BPOM menyinggung kewenangan Kementerian Perdagangan (Kemendag) mengenai importasi senyawa kimia propilen glikol (PG) dan polietilen glikol (PEG) ke Indonesia. Kepala BPOM Penny Lukito menekankan pengawasan BPOM hanya melakukan pemeriksaan pada bahan baku pharmaceutical grade yang masuk kategori larangan dan pembatasan (lartas).
Penny mengatakan bahan baku tersebut harus mendapatkan izin BPOM melalui surat keterangan impor (SKI) sebelum diimpor ke Indonesia.

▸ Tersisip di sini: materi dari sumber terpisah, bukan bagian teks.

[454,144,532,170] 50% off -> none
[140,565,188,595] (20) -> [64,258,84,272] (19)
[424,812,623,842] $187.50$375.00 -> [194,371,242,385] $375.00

"Bahan baku pada umumnya masuk melalui SKI BPOM. Khusus untuk pelarut PG dan PEG ini, masuknya tidak melalui SKI BPOM, tapi melalui Kementerian Perdagangan, non-lartas. BPOM tidak bisa melakukan pengawasan ke mutu dan keamanannya pada saat masuk ke Indonesia," kata Penny dalam rapat dengar pendapat (RDP) bersama Komisi IX DPR di kompleks parlemen, Senayan, Jakarta, Rabu (2/11/2022).
Penny menyebut bahan baku PG dan PEG tidak masuk pharmaceutical grade, melainkan technical grade. Diketahui zat golongan technical grade hanya bisa dipakai untuk kebutuhan industri seperti cat dan tekstil.

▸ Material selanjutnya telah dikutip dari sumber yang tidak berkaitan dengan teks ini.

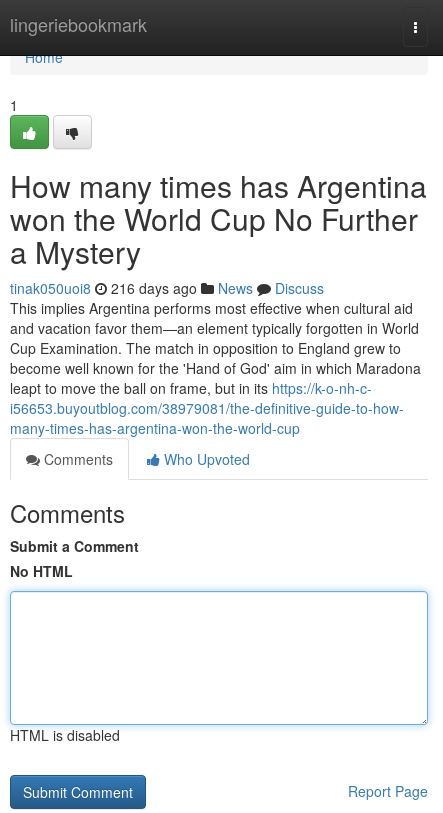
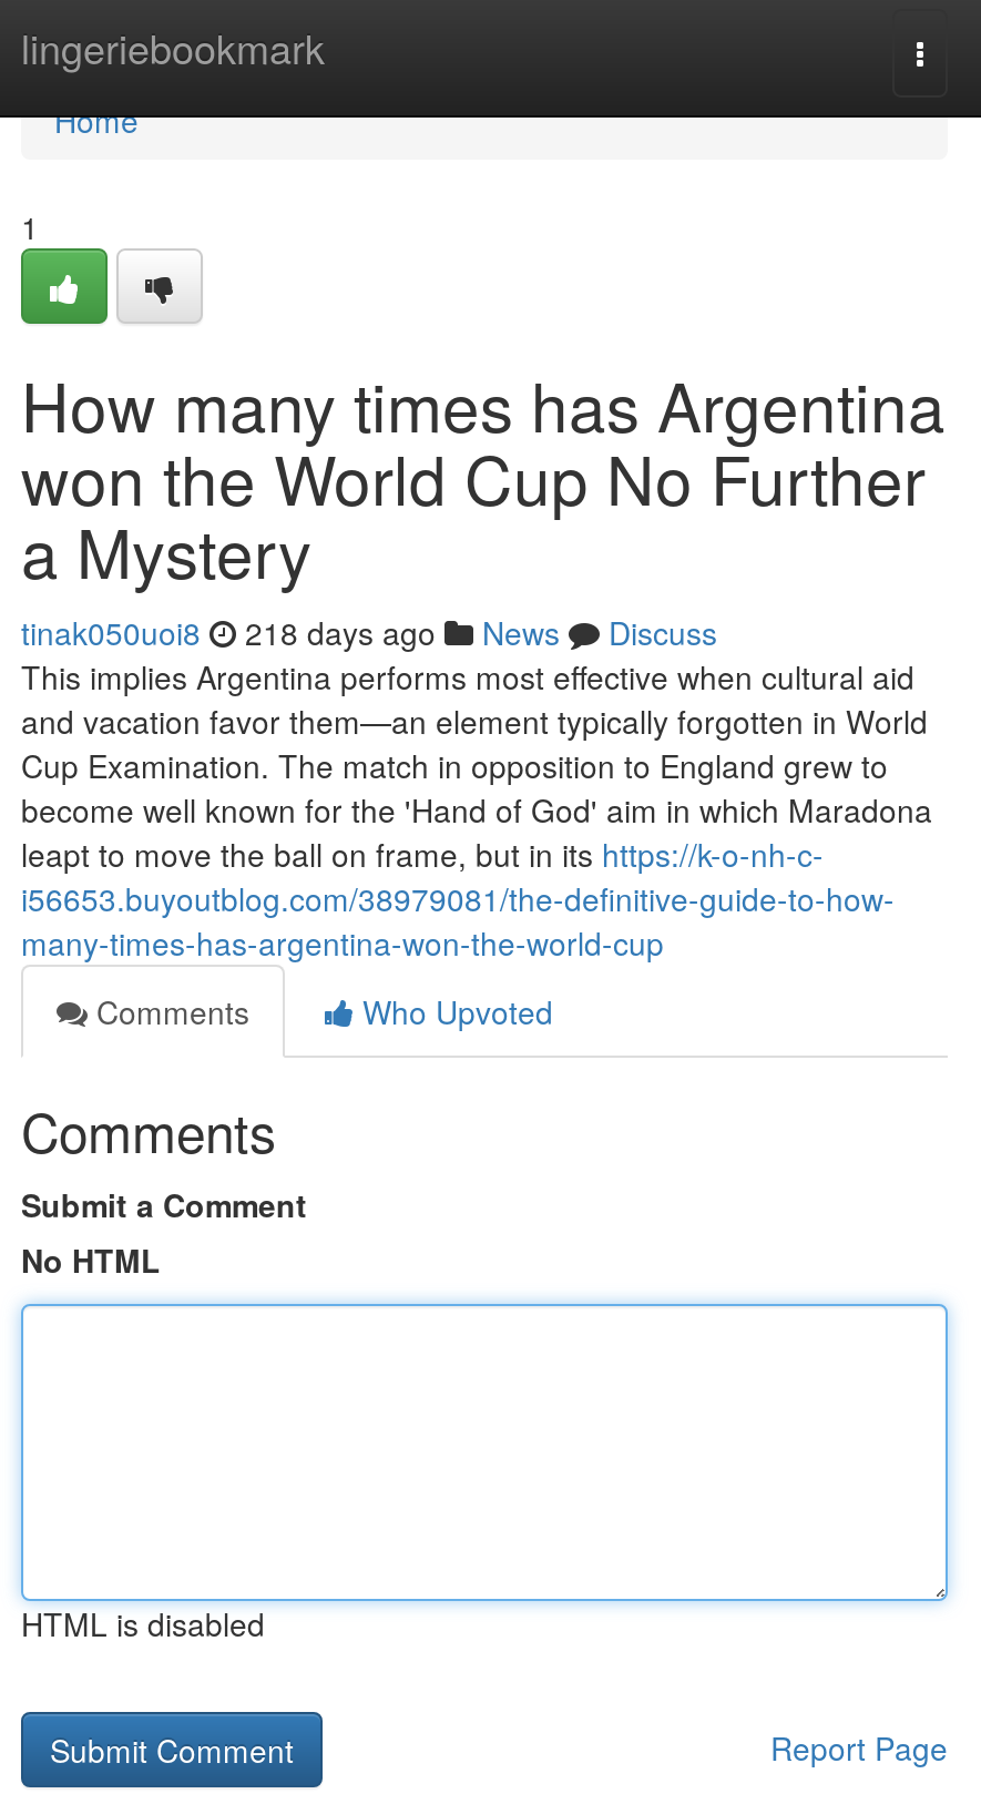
[10,278,324,298] tinak050uoi8 216 days ago News Discuss -> [21,610,717,654] tinak050uoi8 218 days ago News Discuss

"Ada perbedaan sangat besar antara bahan baku dalam bentuk pharmaceutical grade dengan bahan baku yang hanya untuk industri kimia lainnya. Tentunya perbedaan harga ini dapat dimanfaatkan oleh para penjahat itu," ucapnya.

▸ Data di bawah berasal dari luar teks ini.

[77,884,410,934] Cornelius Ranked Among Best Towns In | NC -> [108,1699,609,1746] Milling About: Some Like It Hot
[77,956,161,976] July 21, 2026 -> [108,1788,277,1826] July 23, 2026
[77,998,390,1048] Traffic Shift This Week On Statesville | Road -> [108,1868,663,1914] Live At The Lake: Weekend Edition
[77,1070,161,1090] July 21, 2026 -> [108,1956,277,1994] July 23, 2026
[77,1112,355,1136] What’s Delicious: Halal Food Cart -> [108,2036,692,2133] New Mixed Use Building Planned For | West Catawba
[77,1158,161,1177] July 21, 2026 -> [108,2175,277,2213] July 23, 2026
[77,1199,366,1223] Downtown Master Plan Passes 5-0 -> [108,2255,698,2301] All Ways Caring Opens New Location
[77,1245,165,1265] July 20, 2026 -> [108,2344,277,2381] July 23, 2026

Oleh sebab itu, Penny mengatakan BPOM mengusulkan agar terdapat revisi pada skema importasi PG dan PEG dengan menjadi kategori lartas. Dengan demikian, importasi kedua senyawa itu harus melalui persetujuan atau SKI BPOM.
"BPOM mengusulkan agar terdapat revisi pada skema importasi PG dan PEG dengan menjadi kategori lartas. Sehingga nantinya, importasi kedua senyawa itu harus melalui persetujuan atau SKI BPOM. Sehingga BPOM dapat mengawal pemasukan bahan baku atau bahan tambahan pharmaceutical grade," imbuhnya.
Selain itu, BPOM mengusulkan agar terdapat perubahan pada Farmakope Indonesia mengenai standar cemaran etilen glikol (EG) dan dietilen glikol (DEG). Dia berharap hal ini dapat menjadi acuan dalam pengawasan pre-market dan post-market terkait cemaran EG ataupun DEG oleh BPOM.
"Dan juga pengusulan untuk perubahan Farmakope Indonesia terkait standar cemaran EG atau DEG, sehingga dapat menjadi acuan dalam pengawasan pre- dan post-market kami," kata Penny.
"Dalam hal ini, kami ingin menggarisbawahi, apabila memang ada kausalitas, nanti terbukti adanya kaitan antara obat dan kejadian kematian. Ini adalah satu bentuk kejahatan obat, artinya kejahatan kemanusiaan," lanjutnya.